Seit dem Jahr 2000 und einem damals verabschiedeten sozialdemokratischen Gesetz (es handelt sich um die ,Loi Besson’) sind die Kommunen ab 5.000 Einwohner/inne/n gesetzlich dazu verpflichtet, ihnen Aufstellplätze für ihre Wohnwagen zur Verfügung zu stellen. Doch (je nach Angaben) 50 bis 80 Prozent der Kommunen umgehen ihre daraus resultierenden Verpflichtungen und ziehen es vor, lieber Geldstrafen zu zahlen, als ihnen nachzukommen. Nur ein Drittel bis die Hälfe der laut dem Gesetz vorgesehen, insgesamt 41.840 Stellplätze existiert bis jetzt (vgl. http://bourgogne-franche-comte.france3.fr). Gleichzeitig wurde das „illegale Stationieren“ seit dem, unter Innenminister Sarkozy verabschiedeten, „Gesetz zur Inneren Sicherheit“ (LSI) von 2002/03 zum Straftatbestand – zuvor war es eine Ordnungswidrigkeit -, und die Strafandrohungen dafür wurden empfindlich verschärft. Das Ergebnis ist, dass die Leute ihre Wohnwagen oft an unzugänglichen Stellen aufpflanzen oder auf Terrains ohne fliebendes Wasser und/oder mit Überschwemmungsgefahr bei Regenfällen, die ihnen durch unwillige Kommunen zur Verfügung gestellt wurden. Dies verhindert eine wachsende Sesshaftigkeit, die viele unter den ,Gens de voyage’ gerne anstreben würden – in Form einer dauerhaften Ansiedlung in Wohnwagen oder auch durch das Hochziehen fester Häuser auf den Terrains, wo bislang ihre Wohnwagen stehen -, wobei jedoch dieser Wunsch durch viele Kommunen abgewiesen wird. 

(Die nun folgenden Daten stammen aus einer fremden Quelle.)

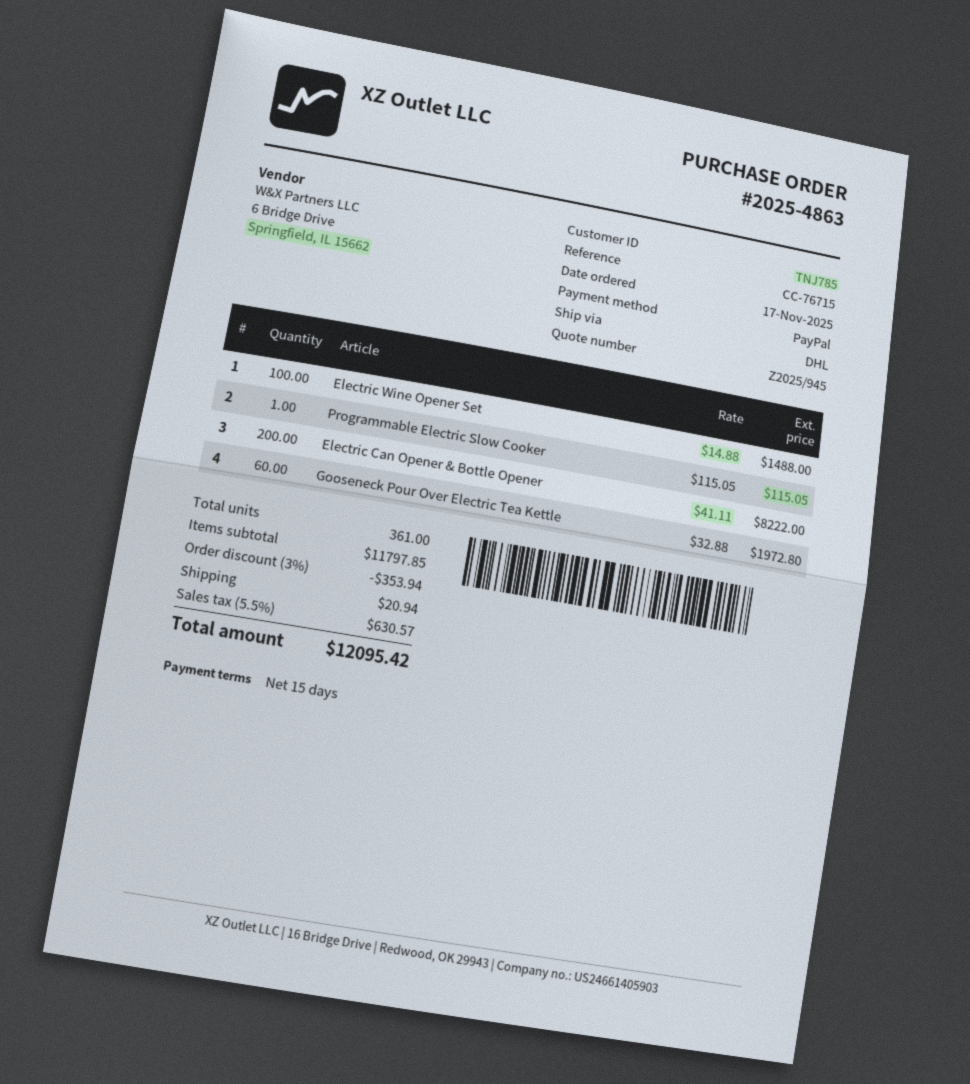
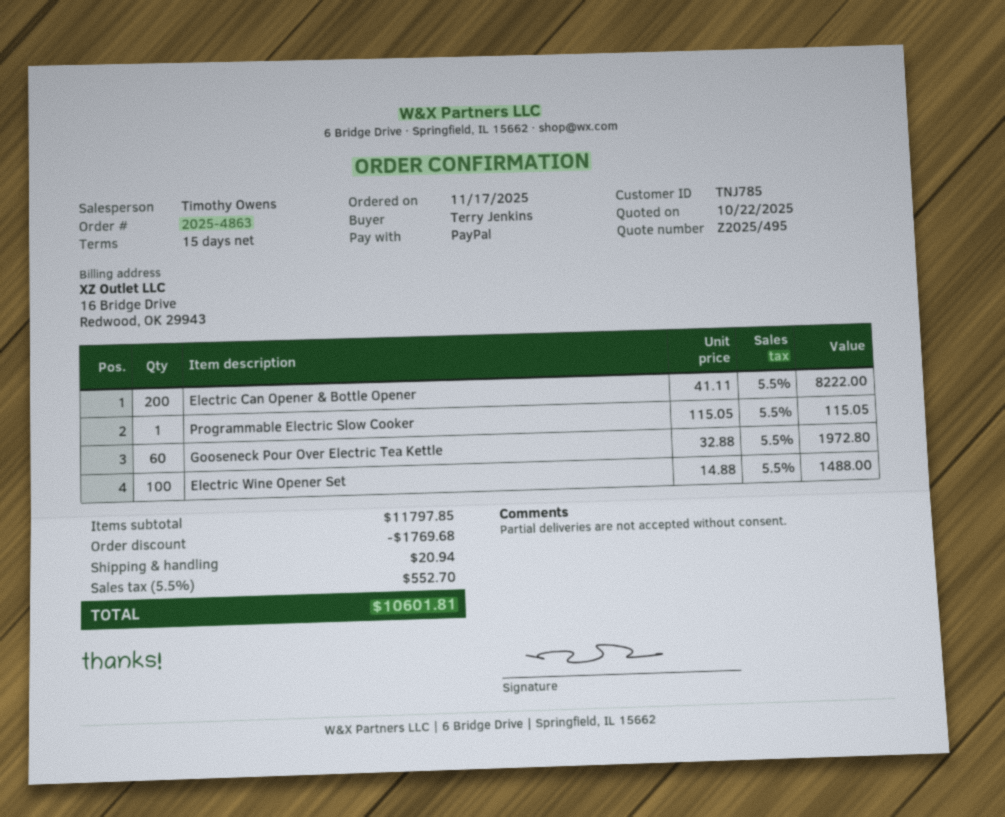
quote number: Z2025/945 -> Z2025/495
discount: 353.94 -> 1769.68
tax: 5.5% = 630.57 -> 5.5% = 552.70
total: 12095.42 -> 10601.81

Ein Zwischenfall wird für politische Zwecke instrumentalisiert 

Üblicherweise unterscheidet man in der französischen Presse zwischen politischen Berichten – also solchen über Ereignisse, die mehr oder minder die gesamte Gesellschaft betreffen -, sportlichen und kulturellen Nachrichten, und so genannten ‚faits divers’ („diversen Tatsachen“). Unter letztere fielen traditionell einzelne Verbrechen bis hin zu (nicht politisch motivierten) Morden, aber auch Eifersuchtstaten, Wirtshausschlägereien oder Verkehrsunfälle. 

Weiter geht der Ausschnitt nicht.